Pour être compris, il est recommandé d’avoir un seul message par communication, sans quoi les différents messages risquent d’interférer et de se déforcer. Dès lors, une stratégie se met en place en priorisant les chevaux de bataille. On ne peut pas être simultanément sur tous les fronts pour gagner un combat. Par exemple, si la légalisation de toutes les drogues est votre objectif, on peut se demander s’il doit être l’objectif « premier » ou l’objectif « final ». Pour y parvenir, mobiliser ses forces sur la légalisation du cannabis dans un premier temps peut s’avérer constructif : de nombreux exemples internationaux contribueront à faire accepter socialement cet objectif. Une fois ce palier atteint, cette première victoire devient la chape de béton sur laquelle construire l’action pour les prochains objectifs. Il est souvent plus simple et plus efficace de viser des objectifs intermédiaires.
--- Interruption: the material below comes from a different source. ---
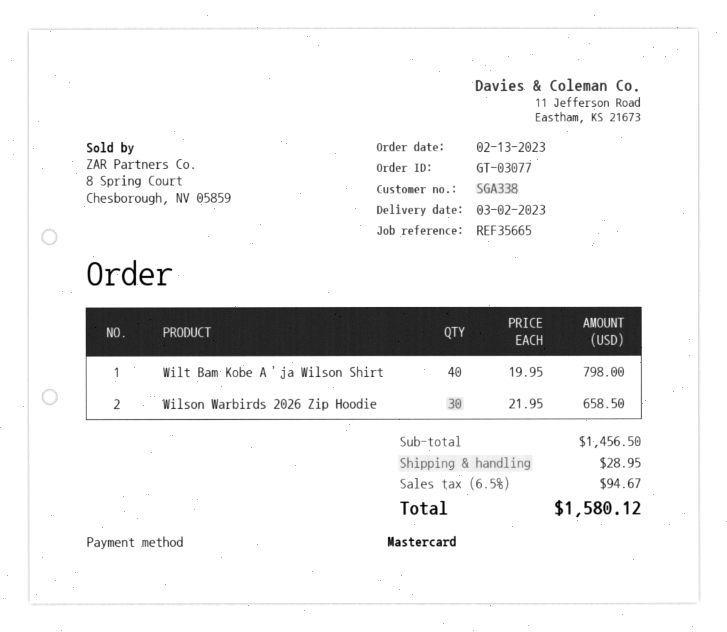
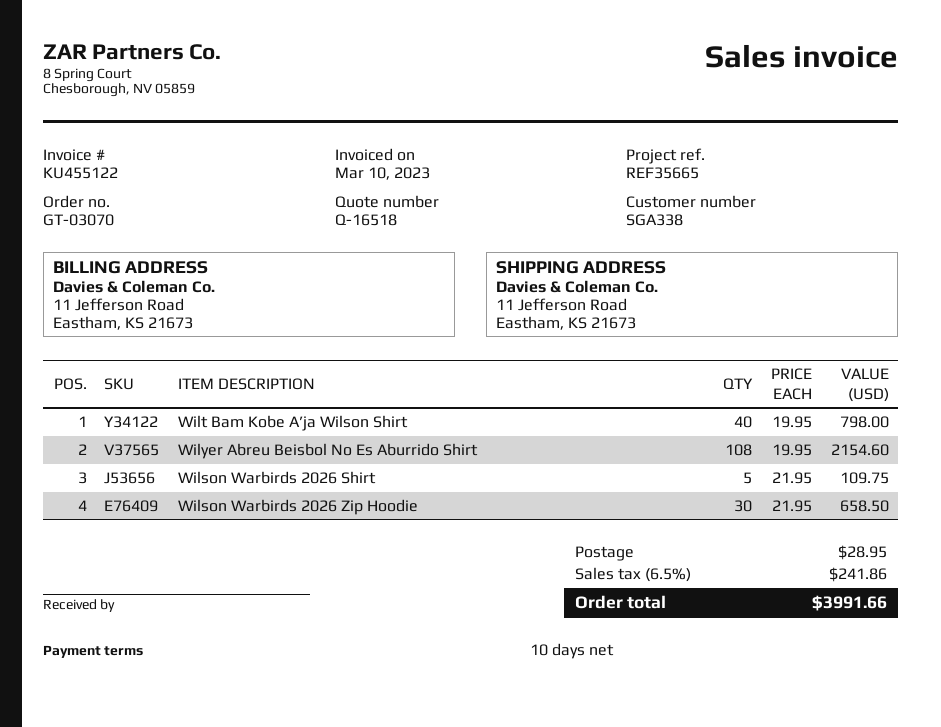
order number: GT-03077 -> GT-03070
Wilyer Abreu Beisbol No Es Aburrido Shirt: none -> 108 x 19.95 = 2154.60
Wilson Warbirds 2026 Shirt: none -> 5 x 21.95 = 109.75
tax: 6.5% = 94.67 -> 6.5% = 241.86
total: 1580.12 -> 3991.66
En fonction des objectifs et des publics, la construction d’un message adapté variera fortement. Retenez cependant que la plupart du temps, le storytelling, c’est-à-dire raconter une histoire, est ce qui capte le mieux l’attention. Plus qu’un ensemble d’éléments factuels objectifs, raconter une histoire, c’est offrir à son public la possibilité de se décentrer et de comprendre la part humaine de votre combat. En comprenant le sens de votre objectif, votre cible vous comprend mieux.

« Un maximum de décentration est nécessaire »
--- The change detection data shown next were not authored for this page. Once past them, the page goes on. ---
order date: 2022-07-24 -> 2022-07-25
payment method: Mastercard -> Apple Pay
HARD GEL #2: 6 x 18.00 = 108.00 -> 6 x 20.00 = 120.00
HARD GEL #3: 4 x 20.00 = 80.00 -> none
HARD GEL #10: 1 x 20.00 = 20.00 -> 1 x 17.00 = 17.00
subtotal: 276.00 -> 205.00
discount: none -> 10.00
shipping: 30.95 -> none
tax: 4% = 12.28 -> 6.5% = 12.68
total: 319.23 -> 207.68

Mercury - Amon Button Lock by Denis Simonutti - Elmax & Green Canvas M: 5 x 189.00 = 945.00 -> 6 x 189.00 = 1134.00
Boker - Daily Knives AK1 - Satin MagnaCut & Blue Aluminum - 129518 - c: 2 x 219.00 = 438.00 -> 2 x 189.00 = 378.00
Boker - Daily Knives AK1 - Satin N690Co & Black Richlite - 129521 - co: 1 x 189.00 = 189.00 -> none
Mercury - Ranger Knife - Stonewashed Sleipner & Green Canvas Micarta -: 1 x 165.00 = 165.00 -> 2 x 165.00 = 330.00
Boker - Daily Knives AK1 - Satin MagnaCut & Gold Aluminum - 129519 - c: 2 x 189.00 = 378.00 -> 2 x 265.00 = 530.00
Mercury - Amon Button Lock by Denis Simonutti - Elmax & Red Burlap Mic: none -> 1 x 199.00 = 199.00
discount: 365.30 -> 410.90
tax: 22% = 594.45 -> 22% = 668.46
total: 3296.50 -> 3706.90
LE WEB ET LES RÉSEAUX SOCIAUX

Inévitable lieu de communication, le web et les réseaux sociaux vous permettront par ailleurs de développer votre communication sans passer par le prisme journalistique et les codes médiatiques traditionnels. Aujourd’hui, plus de 6 millions de Belges sont inscrits sur Facebook et s’informent par les réseaux sociaux. Il faut savoir que ceux-ci ne sont pas l’œuvre de généreux mécènes, mais bien avant tout des régies publicitaires, avec tous les risques et limites que cela comporte. Mais ils offrent aussi, la plupart du temps en échange de monnaie sonnante et trébuchante, une possibilité inégalée de ciblage de publics et la possibilité de communication virale dans des groupes bien définis.
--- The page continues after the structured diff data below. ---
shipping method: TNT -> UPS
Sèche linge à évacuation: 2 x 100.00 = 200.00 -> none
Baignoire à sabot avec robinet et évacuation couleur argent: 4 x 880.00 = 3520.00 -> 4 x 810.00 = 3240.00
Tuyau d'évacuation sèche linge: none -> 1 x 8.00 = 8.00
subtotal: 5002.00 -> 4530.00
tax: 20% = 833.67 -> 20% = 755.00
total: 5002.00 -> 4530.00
Mettre en place une stratégie web ne peut pas se résumer en quelques lignes, mais retenez que la plupart des gens qui cherchent a s’informer aujourd’hui passent par Google. Celui-ci reste à ce jour le vaisseau-mère de votre stratégie digitale. Une fois un site web complet, précis et à jour, une stratégie sur les réseaux sociaux pourra s’ajouter, pour développer vos réseaux professionnels, et toucher vos publics cibles.

EN CONCLUSION

Dans une société de flux comme la nôtre, il est fondamental de penser sa communication et sa stratégie : un objectif à la fois, en identifiant les acteurs clefs, les publics plus ou moins larges (de quelques décideurs politiques à l’ensemble de la population), sur des canaux de communication multiples et qui répondent chacun à leurs propres règles. Un impératif qui peut se penser à minima ou à maxima, mais ne pas communiquer, c’est offrir à d’autres la possibilité de communiquer à votre place, pour le meilleur ou pour le pire. Oser votre communication, c’est oser exister dans votre champ d’expertise.